As for the trucking market, supply and demand remains balanced, without sharp demand surges seen in past cycles, the analysts noted.

Caplice said the market has been declining since its peak in 2022, with a noticeable drop starting around April 2023. While there was some recovery, the market lost momentum at the end of January. The market has been slowly tightening over the past two years, Caplice observed, with the trend expected to continue with some fluctuations.

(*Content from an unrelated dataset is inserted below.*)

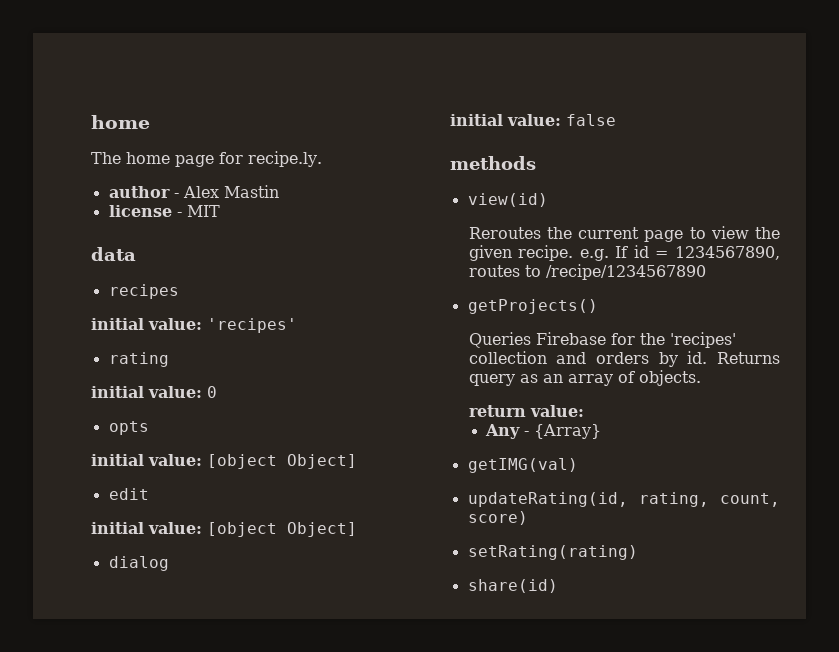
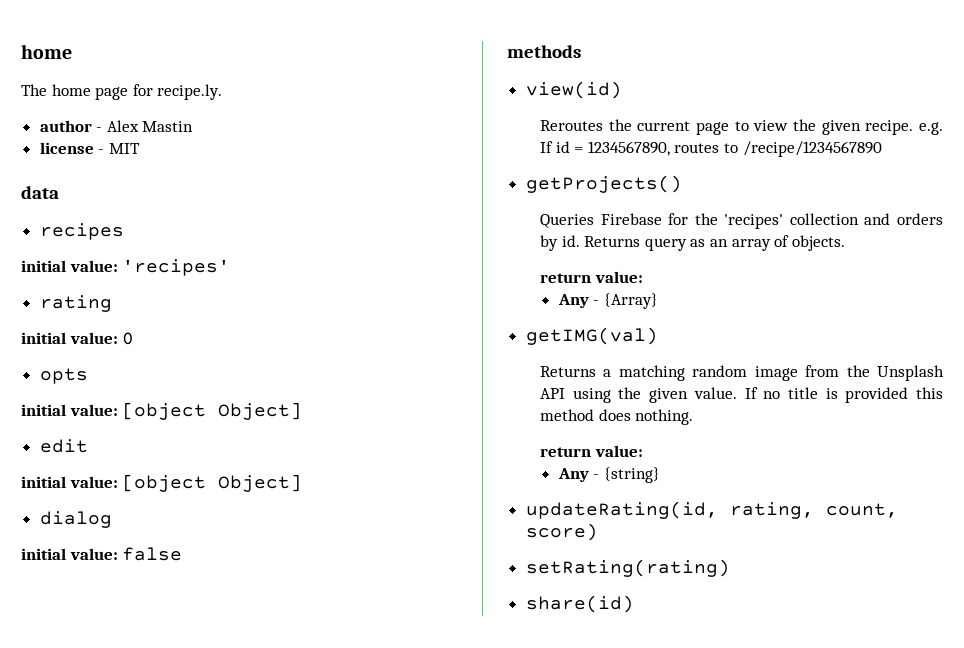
+ Returns a matching random image from the Unsplash API using the given value. If no title is provided this method does nothing.
+ return value:
+ Any - {string}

Unlike the rapid spikes seen during the pandemic, Caplice predicts a “slow boiling of the water” and doesn’t expect a sudden surge in demand or major disruption in trucking capacity. Rather, Caplice believed the market will gradually adjust throughout the first half of 2025.

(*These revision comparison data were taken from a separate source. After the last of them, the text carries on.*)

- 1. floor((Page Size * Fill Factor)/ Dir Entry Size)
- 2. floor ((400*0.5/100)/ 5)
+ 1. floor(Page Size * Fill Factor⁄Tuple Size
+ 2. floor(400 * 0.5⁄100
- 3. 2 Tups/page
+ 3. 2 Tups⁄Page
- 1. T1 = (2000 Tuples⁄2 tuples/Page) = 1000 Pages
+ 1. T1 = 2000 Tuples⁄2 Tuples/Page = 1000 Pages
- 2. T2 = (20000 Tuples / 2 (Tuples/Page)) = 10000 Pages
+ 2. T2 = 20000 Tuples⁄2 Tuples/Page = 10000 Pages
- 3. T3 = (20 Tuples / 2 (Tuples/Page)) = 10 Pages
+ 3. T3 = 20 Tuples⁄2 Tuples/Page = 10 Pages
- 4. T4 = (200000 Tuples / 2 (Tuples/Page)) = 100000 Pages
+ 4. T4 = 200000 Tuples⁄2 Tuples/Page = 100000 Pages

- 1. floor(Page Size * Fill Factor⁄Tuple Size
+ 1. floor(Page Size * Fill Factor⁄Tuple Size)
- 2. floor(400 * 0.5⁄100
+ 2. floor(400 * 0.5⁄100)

Miller agreed, adding the next market cycle will be more like 2013-2014 and that it won’t resemble the extreme market shifts from 2020 to 2021. He added that even the strong growth of 2017-2018, wherein the industry was fueled by business tax cuts, a fracking boom, and global manufacturing expansion, isn’t likely to repeat.  

Miller said the only tailwind is the expectation of interest rate cuts, which the Fed has already said are unlikely near-term, and factors like low commodity prices, slowing warehouse construction, and high mortgage rates might indicate there won’t be a surge of demand.

So, with a stable market, why does recovery seem slow and shows little sign of acceleration?

Historically, Miller said it takes a big surge in demand shake things up. Until that happens, the truckload sector will remain likely steady. Meanwhile, LTL sector can continue raising rates in a more controlled way.

Caplice added that looking at past cycles, a spike in demand will create capacity issues that will push rates higher. “The capacity restriction adds to that fire,” he said.

The last cycle took so long, Caplice said, as demand climbed so high, that it took a long time for capacity to leave the market.

The best- and worst-case scenario

Talking about spot and contract rates, Caplice explained that rates have been rising for the past 18 months, but they started from a very low base, so the market is still in recovery. He expects rates to keep increasing through the first half of the year, though not suddenly. 

Freight rates have grown at a steady pace of 2.3% to 2.7% per year since 2012, Caplice said, and he believes that trend will continue. While there may be small fluctuations quarterly, both spot and contract have been in inflationary trend for some time.

Miller said if concern over tariffs dials down, he expects spot rates to rise about 10% this year, with more noticeable increases later this year. However, this depends on demand returning. “We need some degree of certainty for that to happen.”

The best-case scenario, Miller said, is if tariffs aren’t a major issue and businesses feel more confident investing, there should be some “robust rate growth” of about 10% to 15% year-over-year, with the biggest gains in the second half of the year.

The worst-case scenario, he said, is if the U.S. imposes heavy tariffs on key trade partners like Canada, Mexico, the EU, Japan, South Korea, Taiwan, and China – without a business tax cut to offset the impact – freight volumes could decline upwards of 2% by the end of the year, pushing 1% to 2% of trucking capacity out of the market and leading to flat or slightly lower rates.  

EV infrastructure

The analysts also touched on the Trump administration’s policies on sustainability and electric vehicles, with Caplice emphasizing, “You’ve got to let the market decide and the innovation to happen rather than dictating a solution right away.”

“Whenever you dictate a solution, you stifle innovation,” he said, pointing out the North American Council for Freight Efficiency and its “messy middle” term of exploring different options with the right infrastructure.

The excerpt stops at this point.